Lots of differences between then and now. I'll be exploring these and more.

Tuesday, June 1, 2010

Episode 2 : A Staircase Leading Forwards and Back

16 years ago today, I launched my first experiment with this new hypertext tool called the World Wide Web and let a few friends know about it. A collaborative story, branching out to infinity, I branded it Addventure, after a high school project that inspired it.

It was such a success, that within a year, two more versions of the story had launched. And yet, within just a few years, it closed to new collaborators and has mostly faded into history.

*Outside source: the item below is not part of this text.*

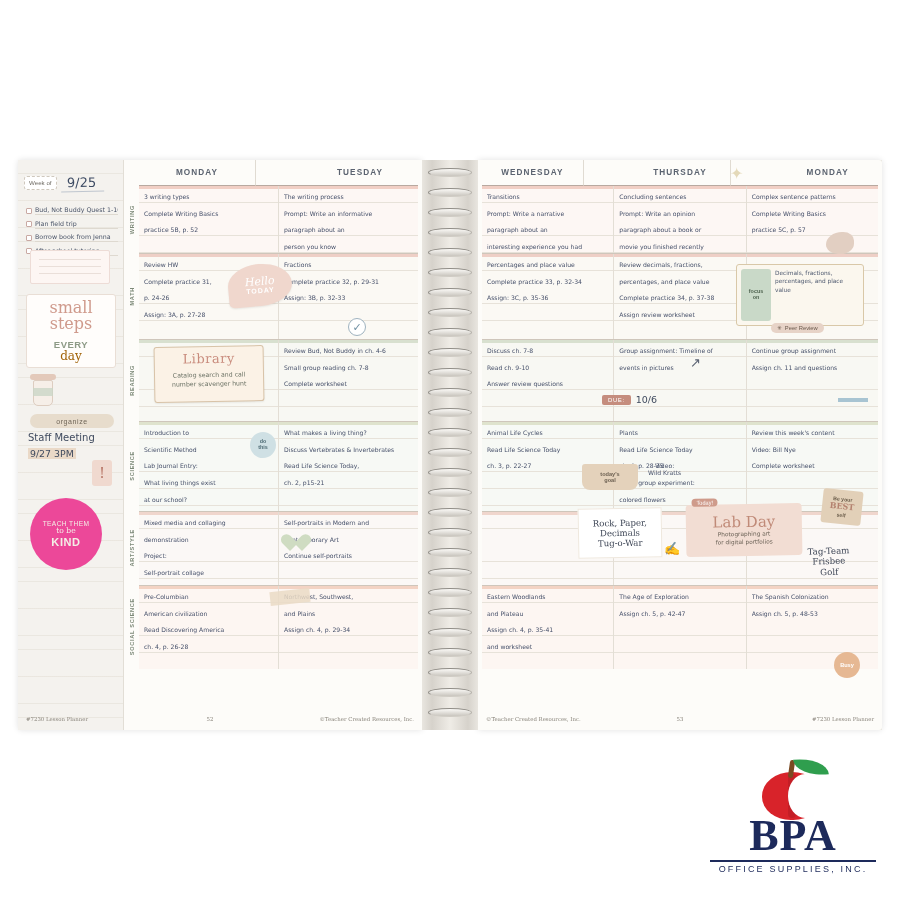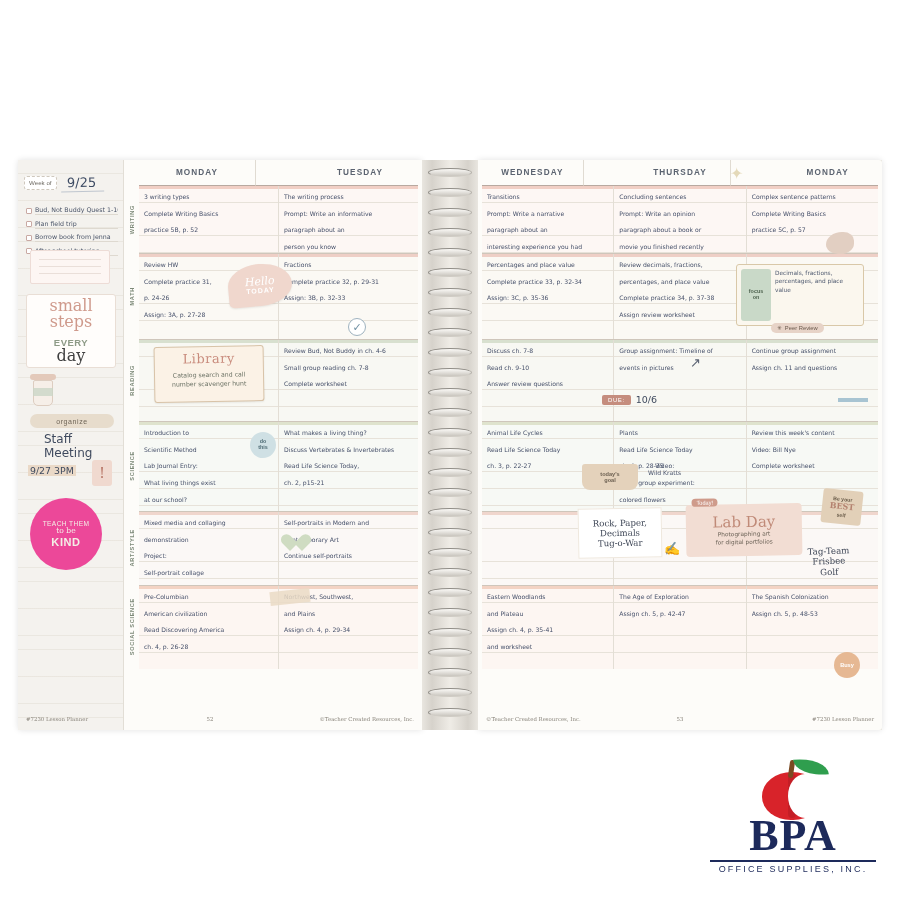"day" .q4 { color: #404040 -> #a16207; font-size: 16px -> 12px }
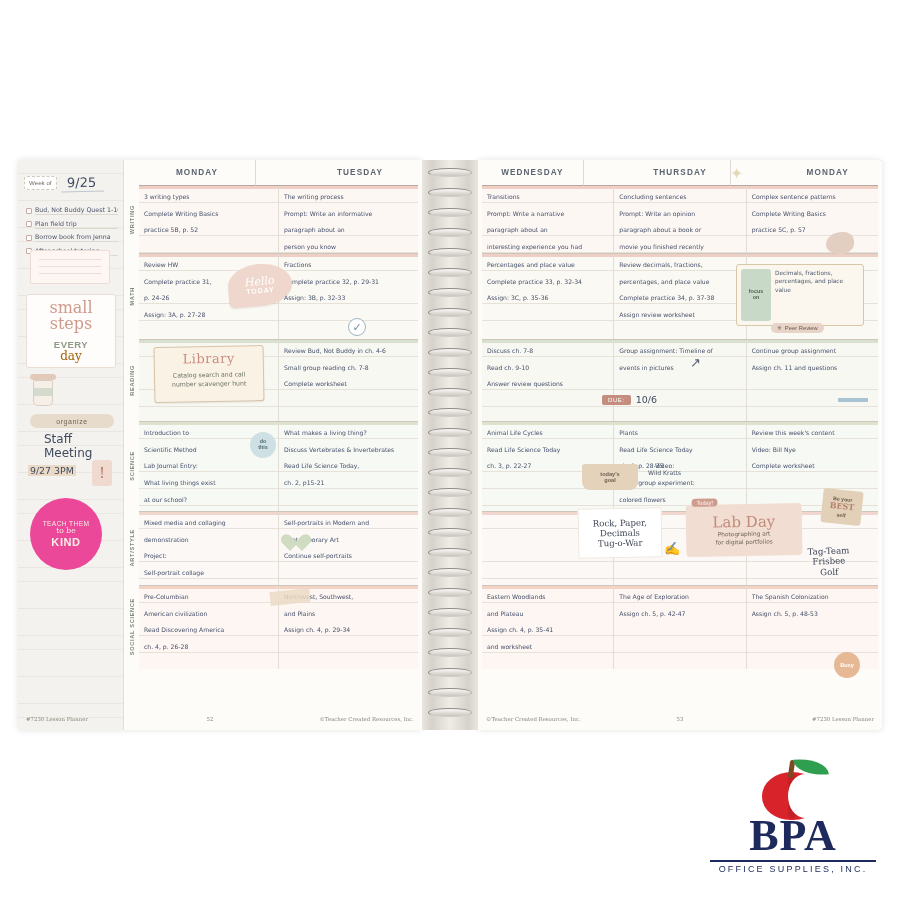"Staff Meeting" .meeting .m1 { font-size: 12px -> 10px; margin-left: 16px -> none }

This blog is an attempt by me to record some of the thoughts I still have about Addventure, what role it served in my life and in the life of the Web, what lessons I learned from it, what lessons it can learn from where the Web has evolved... and what path I can take with it next. Like Addventure itself, there were many paths and many choices I could have made over the years. Now seems like the right time to look back at some of those paths, and to set the foundation for the Addventure of the future.

I will also be moving some old release logs and notes to the blog, dating them with their original dates, and tagging them with the label "history".